Your assignment: Write each line exactly as it stands, from the line containing "subtotal: 20744.00 -> 23457.00" through the end of the data.

= Beginning of Section =

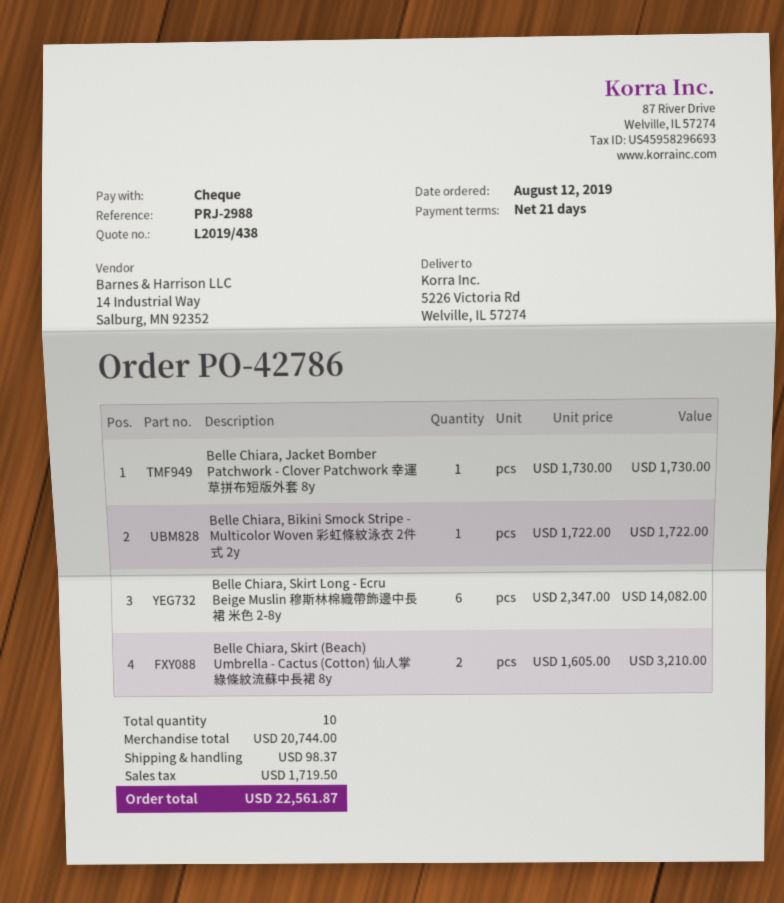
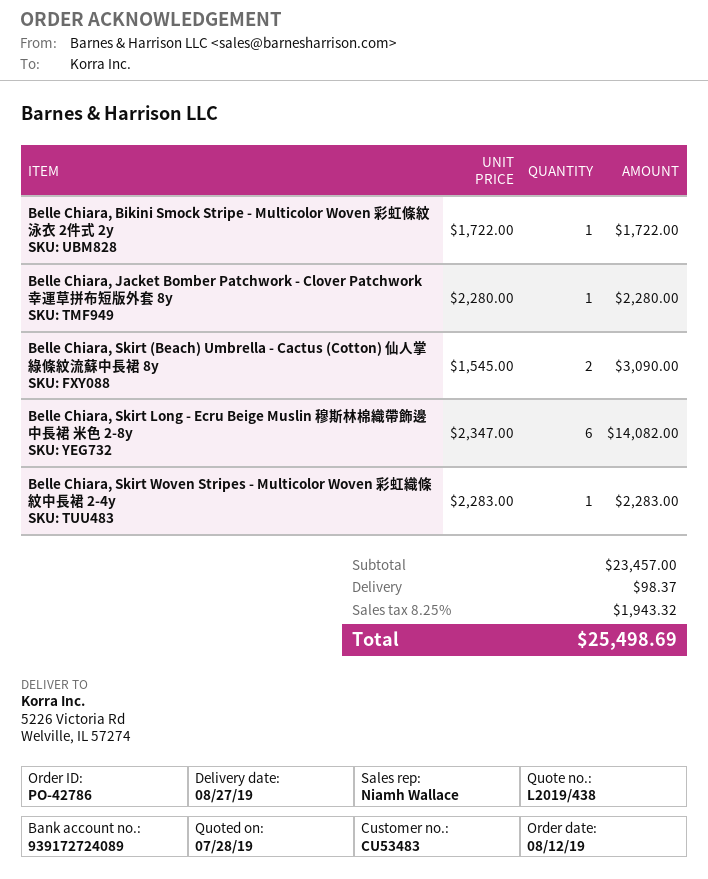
Belle Chiara, Jacket Bomber Patchwork - Clover Patchwork 幸運草拼布短版外套 8y: 1 x 1730.00 = 1730.00 -> 1 x 2280.00 = 2280.00
Belle Chiara, Skirt (Beach) Umbrella - Cactus (Cotton) 仙人掌綠條紋流蘇中長裙 8y: 2 x 1605.00 = 3210.00 -> 2 x 1545.00 = 3090.00
Belle Chiara, Skirt Woven Stripes - Multicolor Woven 彩虹織條紋中長裙 2-4y: none -> 1 x 2283.00 = 2283.00
subtotal: 20744.00 -> 23457.00
tax: 1719.50 -> 1943.32
total: 22561.87 -> 25498.69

= End of Section =

Output:
subtotal: 20744.00 -> 23457.00
tax: 1719.50 -> 1943.32
total: 22561.87 -> 25498.69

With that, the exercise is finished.